The only things you want to ingest that have no calories are O2 and H2O–oxygen and water.  Don’t think that you are doing yourself a favor by drinking zero calorie soda.  Take Coke Zero for instance.  Here is the ingredients list:  Carbonated water, colour (caramel E150d), phosphoric acid, sweeteners (aspartame, acesulfame-K), flavourings (including caffeine), acidity regulator (E331).  The only thing that sounds remotely nutritious is the phosphoric acid.  Yet even that has been linked to lower bone density in some epidemiological studies, including a discussion in the American Journal of Clinical Nutrition.  Even Vitamin Water Zero contains things like sorbitol that can aggravate irritable bowel syndrome and other gastro disorders.  Try water with really natural flavoring, like fresh lemon juice or naturally flavored teas.

If It’s Labeled “Organic” It Must Be Good For You

We fell for this one in our household when we jumped on the organic bandwagon years ago.  We started buying packaged meals because they contained all organic ingredients.  The problem?  The ingredients weren’t much to brag about–cornmeal, white rice, high sodium or high fat sauces, etc.  We realized that we saved money buying unprocessed, organic foods and that their preparation didn’t take much more time than these “convenience” meals.  Also be aware that “natural”, “all-natural”, “100% natural”  and “organic” do not mean the same thing.  Natural foods are processed without preservatives or additives, but may have been grown with the use of pesticides or other conventional methods. The Food and Drug Administration (FDA) regulates the term ‘natural’ only as it applies to added color, synthetic substances and fragrances.

Sugar-Free is Healthy

This was a big source of misinformation for my sister, especially with her diabetes.  She thought she could ingest whatever amount of artificial sweeteners that she wanted because sugar was the devil.  But Sucralose (Splenda) and Aspartame (Equal, NutraSweeet) come with a whole host of problems themselves.  They have proven to cause headaches and intestinal distress, and have recently been linked to cancer and the increase in MS, lupus, fibromyalgia and even diabetes (ironic).  Why risk it?  Food additives are not your friend.  Did God design our bodies to be able to process artificial ingredients?  Don’t just listen to me, there is so much information available about these sweeteners.  There are fabulous natural alternatives like agave nectar and honey, so why not give them a try?

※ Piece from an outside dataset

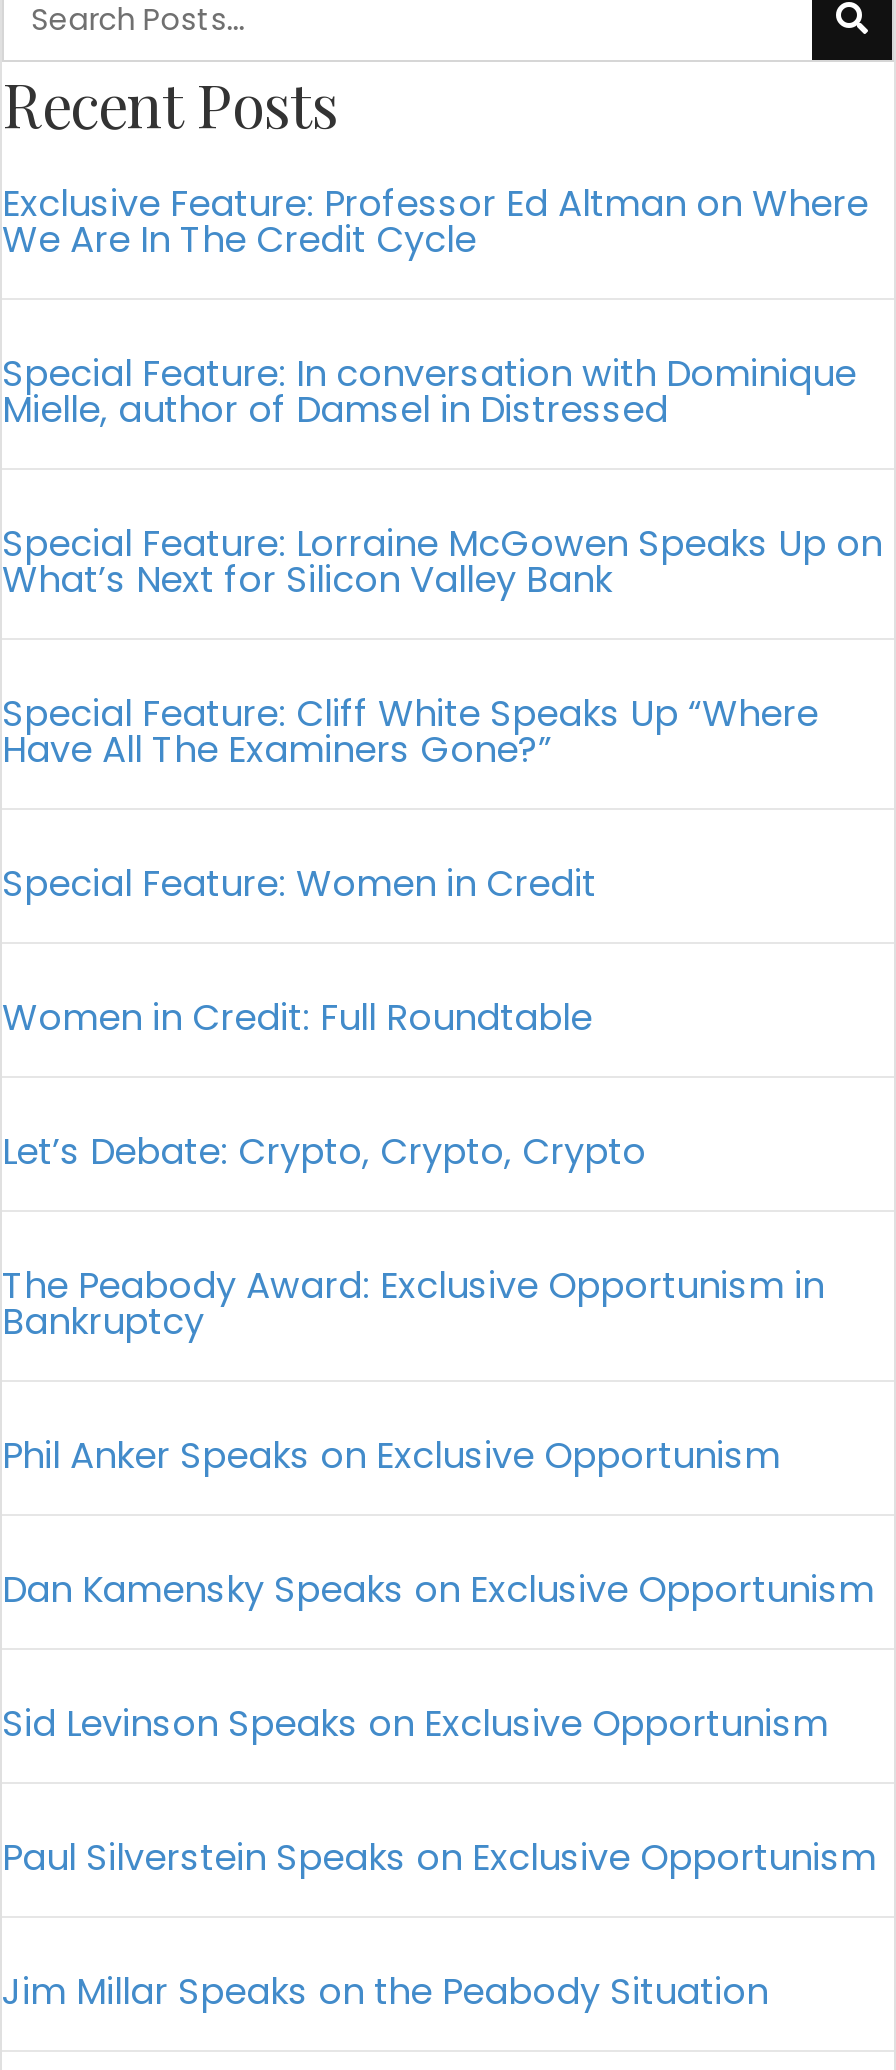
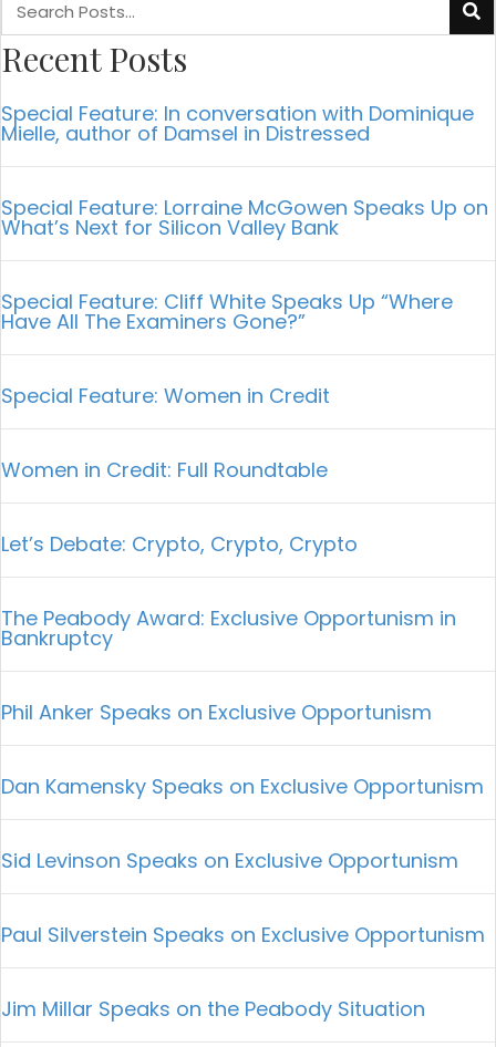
[2,177,868,263] Exclusive Feature: Professor Ed Altman on Where | We Are In The Credit Cycle -> none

Multi-Grain is the Same as Whole Grain

According to Mayo Clinic Registered Dietitian Katherine Zeratsky, multi-grain and whole grain are not interchangeable terms.  “Whole grain means that all parts of the grain kernel–the bran, germ and endosperm–are used.  In contrast, multigrain means that a food contains more than one type of grain, although none of them may necessarily be whole grains,” she says.  The reason we want whole grain is that fiber, nutrients and other healthy parts of the plant are lost when they are milled.  So we should look for breads and pastas that are labeled “whole wheat” or “whole oats” for example.

bread-1618856_1920

Wheat Flour is the Same as Whole Wheat Flour

Since whole grains keep you fuller longer due to a higher fiber content (which also helps with blood sugar and colon health), they are a better choice.  But don’t be fooled by ingredient labels that say “Wheat Flour”, because that has been refined to lose the outer bran that contains the majority of the fiber.  Choose only “Whole Wheat Flour” if you are eating wheat at all.

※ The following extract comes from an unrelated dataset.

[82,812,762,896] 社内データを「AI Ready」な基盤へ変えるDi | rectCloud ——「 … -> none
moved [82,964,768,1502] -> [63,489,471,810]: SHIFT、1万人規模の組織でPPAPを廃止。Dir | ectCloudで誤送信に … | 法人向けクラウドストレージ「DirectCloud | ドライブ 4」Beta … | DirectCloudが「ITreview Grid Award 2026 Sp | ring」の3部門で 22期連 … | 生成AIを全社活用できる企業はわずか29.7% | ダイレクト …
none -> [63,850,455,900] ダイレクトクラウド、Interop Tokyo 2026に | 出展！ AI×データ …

It took a little while for my sister to realize that just because a commercial or a label gives the impression that a food is good for you, doesn’t mean that it truly is.  I think she has become a wiser consumer and actually feels empowered with this new information.  We both look forward to seeing her “numbers” at her next doctor’s appointment.

(And yes…she has also started walking and doing a bit of strength training which will also help).

What are some things that have tripped you up in your quest for better nutrition?